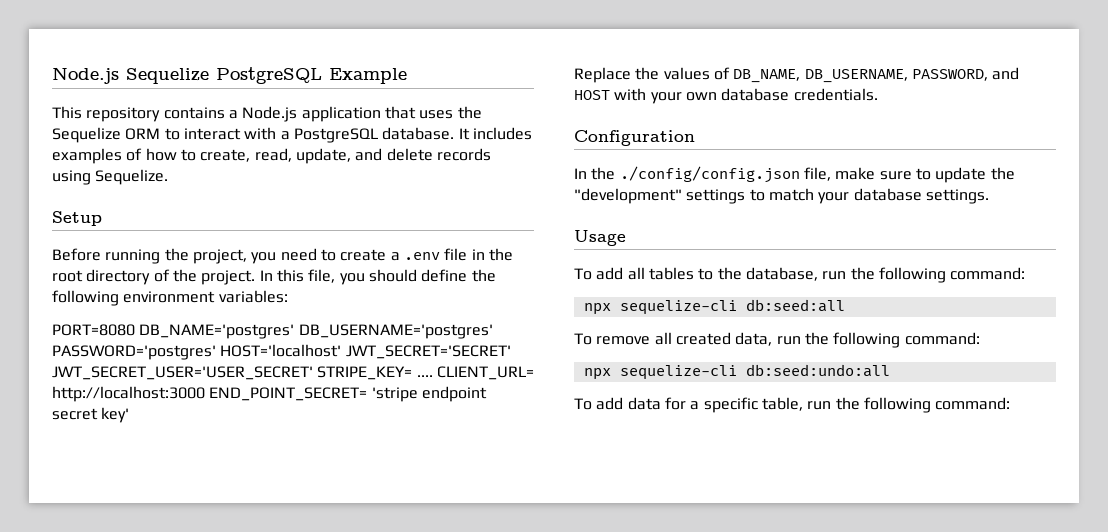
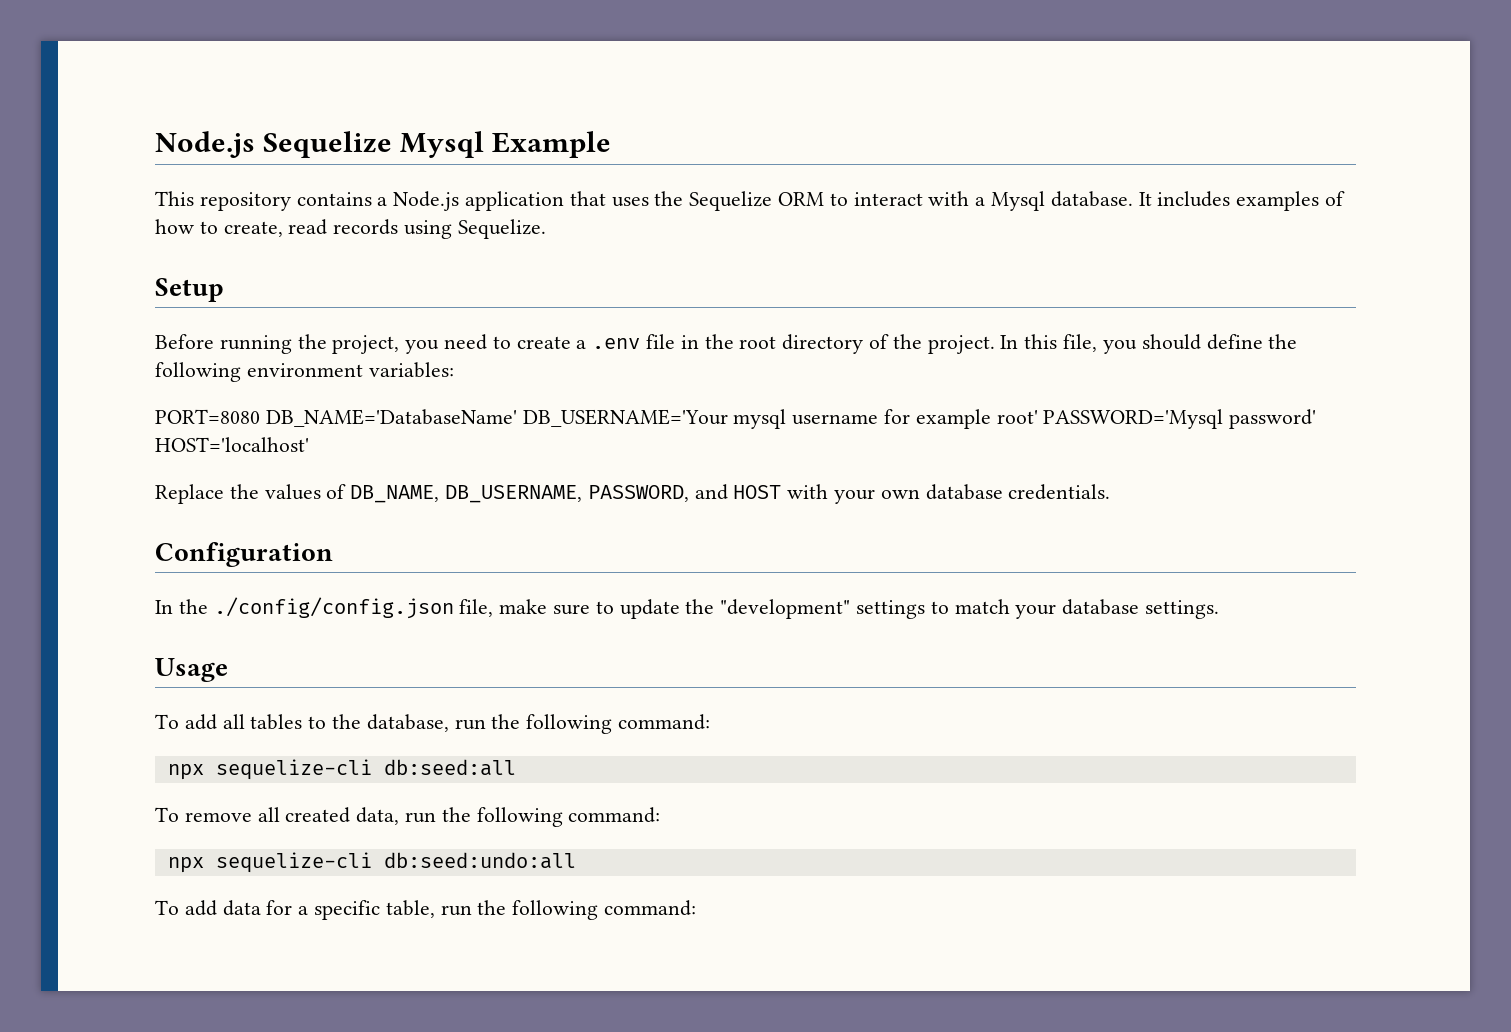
- Node.js Sequelize PostgreSQL Example
+ Node.js Sequelize Mysql Example
- This repository contains a Node.js application that uses the Sequelize ORM to interact with a PostgreSQL database.
+ This repository contains a Node.js application that uses the Sequelize ORM to interact with a Mysql database.
- It includes examples of how to create, read, update, and delete records using Sequelize.
+ It includes examples of how to create, read records using Sequelize.
- PORT=8080 DB_NAME='postgres' DB_USERNAME='postgres' PASSWORD='postgres' HOST='localhost' JWT_SECRET='SECRET' JWT_SECRET_USER='USER_SECRET' STRIPE_KEY= .... CLIENT_URL= http://localhost:3000 END_POINT_SECRET= 'stripe endpoint secret key'
+ PORT=8080 DB_NAME='DatabaseName' DB_USERNAME='Your mysql username for example root' PASSWORD='Mysql password' HOST='localhost'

----------

Please print the material exactly as given above, omitting the pictures.

- Node.js Sequelize PostgreSQL Example
+ Node.js Sequelize Mysql Example
- This repository contains a Node.js application that uses the Sequelize ORM to interact with a PostgreSQL database.
+ This repository contains a Node.js application that uses the Sequelize ORM to interact with a Mysql database.
- It includes examples of how to create, read, update, and delete records using Sequelize.
+ It includes examples of how to create, read records using Sequelize.
- PORT=8080 DB_NAME='postgres' DB_USERNAME='postgres' PASSWORD='postgres' HOST='localhost' JWT_SECRET='SECRET' JWT_SECRET_USER='USER_SECRET' STRIPE_KEY= .... CLIENT_URL= http://localhost:3000 END_POINT_SECRET= 'stripe endpoint secret key'
+ PORT=8080 DB_NAME='DatabaseName' DB_USERNAME='Your mysql username for example root' PASSWORD='Mysql password' HOST='localhost'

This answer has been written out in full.